Melt 6 tablespoons of the butter over medium-high heat, add the onion and celery, and cook until soft, about 6 to 8 minutes. Add thyme, parsley, sage, garlic, salt, and pepper, and cook 2 more minutes, stirring constantly. Transfer to a large bowl. Whisk in eggs and chicken broth, and then fold in the breadcrumbs.
If prepared the night before, cover with foil and refrigerate and then bring mixture to room temperature the following morning. Add oysters and stir gently to combine. Place mixture in 3-quart buttered casserole, then bake for 30 to 35 minutes, until top is toasted and inserted knife comes out clean. Serve immediately.
Holiday Cheery Chestnut Stuffing
Cooking with chestnuts can be intimidating, but master this dressing, and you’ll be just one step away from Jack Frost nipping at your nose. If fresh chestnuts seem too daunting, substitute canned, peeled, and roasted chestnuts — we won’t tell and your guests probably won’t be able to as well.
1 to 1 1/2 pounds of crusty French or Italian bread, cut into 1 inch cubes
2 cups whole fresh chestnuts
1/2 cup butter
1 cup onion, chopped
1 cup celery, chopped
3 tablespoons fresh thyme, chopped
1 tablespoon fresh rosemary, chopped
1 tablespoon fresh sage, chopped
1 tablespoon garlic, minced
1/2 teaspoon salt
1/4 teaspoon pepper
2 eggs
2 cups chicken broth
Leave bread out two to three days and cut into cubes.
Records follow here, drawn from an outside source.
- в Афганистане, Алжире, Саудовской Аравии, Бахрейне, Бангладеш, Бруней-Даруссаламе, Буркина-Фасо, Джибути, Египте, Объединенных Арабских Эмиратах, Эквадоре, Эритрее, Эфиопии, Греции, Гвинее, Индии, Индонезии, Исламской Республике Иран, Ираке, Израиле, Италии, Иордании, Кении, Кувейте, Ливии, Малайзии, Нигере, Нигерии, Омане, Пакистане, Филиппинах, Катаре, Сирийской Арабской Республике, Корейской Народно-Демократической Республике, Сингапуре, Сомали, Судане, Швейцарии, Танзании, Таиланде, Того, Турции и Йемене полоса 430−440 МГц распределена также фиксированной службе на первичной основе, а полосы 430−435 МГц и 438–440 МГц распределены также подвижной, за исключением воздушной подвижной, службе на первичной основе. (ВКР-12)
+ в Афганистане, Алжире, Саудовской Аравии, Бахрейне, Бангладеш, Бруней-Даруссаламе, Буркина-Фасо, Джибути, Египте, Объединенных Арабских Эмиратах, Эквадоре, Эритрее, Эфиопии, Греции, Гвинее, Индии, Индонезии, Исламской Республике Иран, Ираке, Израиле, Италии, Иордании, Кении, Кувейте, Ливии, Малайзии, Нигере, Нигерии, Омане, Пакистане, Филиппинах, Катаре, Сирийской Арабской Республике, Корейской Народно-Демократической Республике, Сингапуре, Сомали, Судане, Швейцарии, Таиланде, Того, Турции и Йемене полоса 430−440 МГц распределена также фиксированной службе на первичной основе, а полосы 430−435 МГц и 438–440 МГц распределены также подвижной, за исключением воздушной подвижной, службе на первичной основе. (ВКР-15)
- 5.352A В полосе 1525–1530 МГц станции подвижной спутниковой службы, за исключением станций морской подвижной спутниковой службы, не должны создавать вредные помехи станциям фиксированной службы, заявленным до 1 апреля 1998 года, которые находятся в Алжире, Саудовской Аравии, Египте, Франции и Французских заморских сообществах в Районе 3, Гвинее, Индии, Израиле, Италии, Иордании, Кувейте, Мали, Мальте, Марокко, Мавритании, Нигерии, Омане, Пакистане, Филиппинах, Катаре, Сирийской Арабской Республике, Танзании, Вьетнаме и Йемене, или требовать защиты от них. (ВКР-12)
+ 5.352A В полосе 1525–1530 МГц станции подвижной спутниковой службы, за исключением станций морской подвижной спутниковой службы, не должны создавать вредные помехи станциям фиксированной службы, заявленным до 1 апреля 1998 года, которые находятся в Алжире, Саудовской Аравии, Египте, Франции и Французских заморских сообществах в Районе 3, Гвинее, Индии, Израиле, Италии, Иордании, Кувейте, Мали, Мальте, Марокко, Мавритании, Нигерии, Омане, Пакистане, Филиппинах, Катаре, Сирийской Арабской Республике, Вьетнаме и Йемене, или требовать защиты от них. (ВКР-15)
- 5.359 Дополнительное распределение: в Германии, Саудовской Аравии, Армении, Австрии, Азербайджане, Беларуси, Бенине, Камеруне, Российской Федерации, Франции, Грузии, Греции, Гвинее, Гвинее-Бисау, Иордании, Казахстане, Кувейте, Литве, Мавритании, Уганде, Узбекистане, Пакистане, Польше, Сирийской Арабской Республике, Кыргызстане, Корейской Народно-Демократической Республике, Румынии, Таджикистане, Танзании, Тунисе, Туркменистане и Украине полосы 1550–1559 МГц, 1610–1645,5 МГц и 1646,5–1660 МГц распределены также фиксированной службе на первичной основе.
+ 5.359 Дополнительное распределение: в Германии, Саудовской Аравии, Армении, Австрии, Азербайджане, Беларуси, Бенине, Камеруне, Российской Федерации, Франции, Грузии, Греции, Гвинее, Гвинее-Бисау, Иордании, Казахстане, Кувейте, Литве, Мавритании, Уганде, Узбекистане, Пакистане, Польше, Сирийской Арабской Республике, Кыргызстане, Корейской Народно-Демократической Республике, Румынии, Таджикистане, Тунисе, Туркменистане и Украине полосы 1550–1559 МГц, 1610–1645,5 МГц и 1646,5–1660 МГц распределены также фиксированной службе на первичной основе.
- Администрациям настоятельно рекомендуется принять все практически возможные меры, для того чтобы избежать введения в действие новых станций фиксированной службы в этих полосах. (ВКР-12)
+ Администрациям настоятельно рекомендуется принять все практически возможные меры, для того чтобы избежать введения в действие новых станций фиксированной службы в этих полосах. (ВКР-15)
Spread out cubed bread on cookie sheet and bake for 1 to 1 1/2 hours in 225 degrees F oven, stirring frequently, until crispy. Remove and turn oven up to 350 degrees F.
Using a sharp knife, cut an X on the round side of each chestnut. Place chestnuts in medium saucepan, cover with water, and bring to a boil. Cover saucepan, reduce heat to medium and simmer for 25 to 30 minutes, until soft. Drain, and set aside until they are cool enough to handle. Peel, discard skins, and coarsely chop the chestnut meat. If preferred, you can substitute 2 cups of canned chestnuts, drained, and chopped.
Melt butter over medium-high heat, add the onion and celery, and cook until soft, about 6 to 8 minutes. Add thyme, rosemary, sage, garlic, salt, and pepper; cook 2 more minutes, stirring constantly. Transfer to a large bowl. Whisk in eggs and chicken broth, then fold in the bread crumbs and chestnuts. Place mixture in a 4-quart buttered casserole, cover with foil, and bake for 30 minutes. Remove foil and bake for an additional 30 minutes until top is crisp and lightly browned. Serve immediately.